# Rocky-flow?



## ying6 (Apr 21, 2004)

was watching the flow charts today and noticed that there was a reading for the Rocky... is this correct? -


----------



## liquidsoap (Oct 22, 2005)

Stoped at the rocky today and found a few fishable spots. Didnt get any hits though.
Most spots are still locked up. But the area around puritas is open.


----------



## Steel Cranium (Aug 22, 2005)

liquidsoap said:


> Most spots are still locked up. But the area around puritas is open.


... and smelling funny as well. I guess that they increased the amount of deicer used during the past snowfall(s), since I could smell the glycol more than any time earlier in the winter.


----------



## ying6 (Apr 21, 2004)

Is there any reason to make a run up there this weekend? Should I wait?
thanks
ying


----------



## freyedknot (Apr 10, 2004)

GLYCOL,the poor mans marinade.


----------



## Steel Cranium (Aug 22, 2005)

ying6 said:


> Is there any reason to make a run up there this weekend? Should I wait?



Probably want to wait. But if you have to get a fix, some open water is available, especially in the mid section. After getting around the shelf ice, there is sufficient open water between Brookpark road and Puritas. Didn't look downstream from there.

You can also hit a power plant (east-72nd) if you don't find the rivers to your liking.


----------



## poormanspalmbeachfishing (Feb 19, 2007)

just watching the news and there is major ice jams near the emerald marina. the flooding concerns are high..check out www.wews.com might have an article on there...the ice breakers cannot get up the rivers to break up the ice - uh oh


----------



## Steel Cranium (Aug 22, 2005)

poormanspalmbeachfishing said:


> just watching the news and there is major ice jams near the emerald marina. the flooding concerns are high..check out www.wews.com might have an article on there...the ice breakers cannot get up the rivers to break up the ice - uh oh


Yep. Looks like they will be rebuilding the restaurant again this year. Ice is stacked up nearly to the top of the wall at the marina. That's deep ice.


----------



## BigDaddy300 (Nov 1, 2004)

Yep!!! I remember the last time it was real bad and wiped out the old marina. People on the Chagrin are in for it.


----------



## Guest (Mar 1, 2007)

They're predicting an inch or more of rain this afternoon into tomorrow. There won't be anywhere for the water to go. I was down by the launch yesterday. It's all jammed up with tons of ice. Doesn't look good for the folks upstream.


----------



## poormanspalmbeachfishing (Feb 19, 2007)

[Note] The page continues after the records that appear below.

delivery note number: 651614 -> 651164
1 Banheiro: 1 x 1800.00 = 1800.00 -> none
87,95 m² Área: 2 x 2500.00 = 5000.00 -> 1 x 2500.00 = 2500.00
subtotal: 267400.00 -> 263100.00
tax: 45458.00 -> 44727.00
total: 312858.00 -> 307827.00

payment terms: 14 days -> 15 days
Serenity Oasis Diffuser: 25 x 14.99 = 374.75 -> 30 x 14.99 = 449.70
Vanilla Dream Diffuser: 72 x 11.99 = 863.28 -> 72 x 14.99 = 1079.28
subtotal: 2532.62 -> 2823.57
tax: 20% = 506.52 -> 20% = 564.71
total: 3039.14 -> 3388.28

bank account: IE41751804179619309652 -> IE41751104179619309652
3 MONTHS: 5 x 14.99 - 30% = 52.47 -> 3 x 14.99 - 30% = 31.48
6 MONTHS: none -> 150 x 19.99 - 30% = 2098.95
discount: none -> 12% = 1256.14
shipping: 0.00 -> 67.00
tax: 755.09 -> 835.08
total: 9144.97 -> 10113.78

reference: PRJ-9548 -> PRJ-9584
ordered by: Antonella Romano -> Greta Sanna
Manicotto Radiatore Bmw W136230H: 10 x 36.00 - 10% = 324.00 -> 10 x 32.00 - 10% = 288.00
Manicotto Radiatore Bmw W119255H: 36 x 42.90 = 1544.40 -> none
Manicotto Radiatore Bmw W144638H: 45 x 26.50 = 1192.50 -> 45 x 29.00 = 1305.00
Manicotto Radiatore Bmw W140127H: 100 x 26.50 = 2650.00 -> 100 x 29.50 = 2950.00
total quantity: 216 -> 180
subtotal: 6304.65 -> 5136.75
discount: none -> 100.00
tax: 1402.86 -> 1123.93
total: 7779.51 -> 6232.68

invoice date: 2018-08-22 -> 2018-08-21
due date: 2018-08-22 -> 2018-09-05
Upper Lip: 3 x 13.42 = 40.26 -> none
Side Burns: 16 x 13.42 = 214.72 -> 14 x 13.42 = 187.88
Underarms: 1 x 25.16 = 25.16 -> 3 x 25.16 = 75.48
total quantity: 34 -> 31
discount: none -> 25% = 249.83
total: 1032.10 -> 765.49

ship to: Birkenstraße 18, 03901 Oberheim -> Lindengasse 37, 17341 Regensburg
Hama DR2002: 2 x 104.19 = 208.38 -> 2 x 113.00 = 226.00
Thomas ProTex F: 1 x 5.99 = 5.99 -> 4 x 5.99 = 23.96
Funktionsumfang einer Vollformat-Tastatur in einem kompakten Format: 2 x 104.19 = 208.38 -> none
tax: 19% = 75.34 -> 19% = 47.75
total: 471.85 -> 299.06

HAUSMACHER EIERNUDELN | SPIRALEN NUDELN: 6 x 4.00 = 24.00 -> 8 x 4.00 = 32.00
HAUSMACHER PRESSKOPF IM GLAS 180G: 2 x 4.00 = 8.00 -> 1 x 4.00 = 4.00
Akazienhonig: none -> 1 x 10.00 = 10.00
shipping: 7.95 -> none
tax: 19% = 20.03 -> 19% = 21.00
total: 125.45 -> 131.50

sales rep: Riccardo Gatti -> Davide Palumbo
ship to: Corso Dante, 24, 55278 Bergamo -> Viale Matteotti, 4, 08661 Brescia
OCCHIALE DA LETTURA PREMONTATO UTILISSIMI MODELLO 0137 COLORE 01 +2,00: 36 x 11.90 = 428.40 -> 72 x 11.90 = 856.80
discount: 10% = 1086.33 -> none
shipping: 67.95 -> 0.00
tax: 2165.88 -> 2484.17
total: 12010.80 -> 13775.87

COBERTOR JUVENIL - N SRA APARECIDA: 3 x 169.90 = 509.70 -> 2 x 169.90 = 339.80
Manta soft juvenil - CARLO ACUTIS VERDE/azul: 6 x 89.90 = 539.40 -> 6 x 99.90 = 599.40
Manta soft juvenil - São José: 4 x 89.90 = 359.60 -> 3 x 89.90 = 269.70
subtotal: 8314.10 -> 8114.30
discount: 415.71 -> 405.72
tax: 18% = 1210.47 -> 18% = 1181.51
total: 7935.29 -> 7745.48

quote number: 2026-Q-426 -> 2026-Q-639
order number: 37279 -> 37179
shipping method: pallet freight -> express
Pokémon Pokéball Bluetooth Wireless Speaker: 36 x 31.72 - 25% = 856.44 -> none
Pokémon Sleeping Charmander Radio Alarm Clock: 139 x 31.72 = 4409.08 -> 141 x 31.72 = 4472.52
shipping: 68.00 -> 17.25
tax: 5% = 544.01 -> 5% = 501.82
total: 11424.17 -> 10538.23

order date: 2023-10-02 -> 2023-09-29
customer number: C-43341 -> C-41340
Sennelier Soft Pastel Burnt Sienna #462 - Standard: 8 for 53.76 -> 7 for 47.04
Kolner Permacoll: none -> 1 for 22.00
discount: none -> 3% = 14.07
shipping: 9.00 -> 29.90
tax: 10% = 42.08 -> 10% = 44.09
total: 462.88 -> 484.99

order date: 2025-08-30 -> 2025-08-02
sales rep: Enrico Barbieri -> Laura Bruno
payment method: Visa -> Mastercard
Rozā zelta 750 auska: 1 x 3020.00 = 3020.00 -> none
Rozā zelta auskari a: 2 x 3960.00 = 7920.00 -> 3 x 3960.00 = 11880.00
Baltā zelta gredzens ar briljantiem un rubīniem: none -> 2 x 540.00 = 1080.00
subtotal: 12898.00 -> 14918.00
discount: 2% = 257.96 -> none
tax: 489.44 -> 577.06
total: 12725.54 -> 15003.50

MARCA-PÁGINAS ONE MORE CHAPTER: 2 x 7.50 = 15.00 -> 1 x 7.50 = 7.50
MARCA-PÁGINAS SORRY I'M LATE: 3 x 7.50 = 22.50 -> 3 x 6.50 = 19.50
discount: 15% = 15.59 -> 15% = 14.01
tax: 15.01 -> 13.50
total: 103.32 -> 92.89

u think they would get some kind of excavating equipment from the shore to get some of it cleared up, guess its too much


----------



## longbow (Jul 16, 2004)

I'm not familure with this area but could they use dynamite to break this area up?


----------



## steelheadBob (Jul 6, 2004)

i just came from there, the river if opened all the way to the bridge that goes over the parkway, channel 5 was down there and alot of people looking at the ice chunks, i have some photos to down load, there was even a couple of guys fishing the river today.


----------



## Steel Cranium (Aug 22, 2005)

longbow said:


> I'm not familure with this area but could they use dynamite to break this area up?


Probably not. The biggest problem is that the lake is frozen as well, so the ice chunks, large or small from dynamite, have nowhere to go. Therefore, it stacks up near the mouth and tears up anything in the way when the ice level goes above the wall near the boat ramps. The restaurant down there has been rebuilt a few times after the ice tore it off of the foundation.

If the ice chunks had somewhere to go (the lake), dynamite would be the way to fix the situation. The coast guard could send an ice breaker up the mouth, but they probably have other rivers with more property near the water to concentrate their efforts.


----------



## joel_fishes (Apr 26, 2004)

Read that they tried to get an ice breaker up but couldn't because the ice was too thick.


----------



## Steel Cranium (Aug 22, 2005)

The rocky is in pretty nice condition tonight -- most of the parkway is closed, with water over the road in many places. As an example, the entire mastic park and riding stables (including the parkway by mastic) is under water. It's nearly up to the bottom of the puritas road bridge. 

Looks like a while until things are back to normal, then we will have to learn the river again...


----------



## liquidsoap (Oct 22, 2005)

Steel Cranium said:


> Looks like a while until things are back to normal, then we will have to learn the river again...


Just in time for spring and summer. My favorite part about last summer was learning the river, guess I have to do it again this year too!


----------



## ying6 (Apr 21, 2004)

Have you guys had a chance to see what the water/ice looks like lately? Wondering if it is getting worse or better... or just staying the same.
thanks for the help
Ying


----------



## GobyOneGnoby (Apr 21, 2004)

Fished it today. Good flow and level with a murky foot of visibility. The slush didn't completely burn off until 2:00 or so. As of 5:00 today it was mostly open. Warmer temps. and melt off will change things for the weekend though.


----------



## liquidsoap (Oct 22, 2005)

GobyOneGnoby said:


> Fished it today. Good flow and level with a murky foot of visibility. The slush didn't completely burn off until 2:00 or so. As of 5:00 today it was mostly open. Warmer temps. and melt off will change things for the weekend though.


Will be there tommorow.
Thanks for the report...


----------



## archman (Apr 30, 2004)

> Will be there tommorow.
> Thanks for the report...


I thought you were hanging up the steelhead rod until the fall?


----------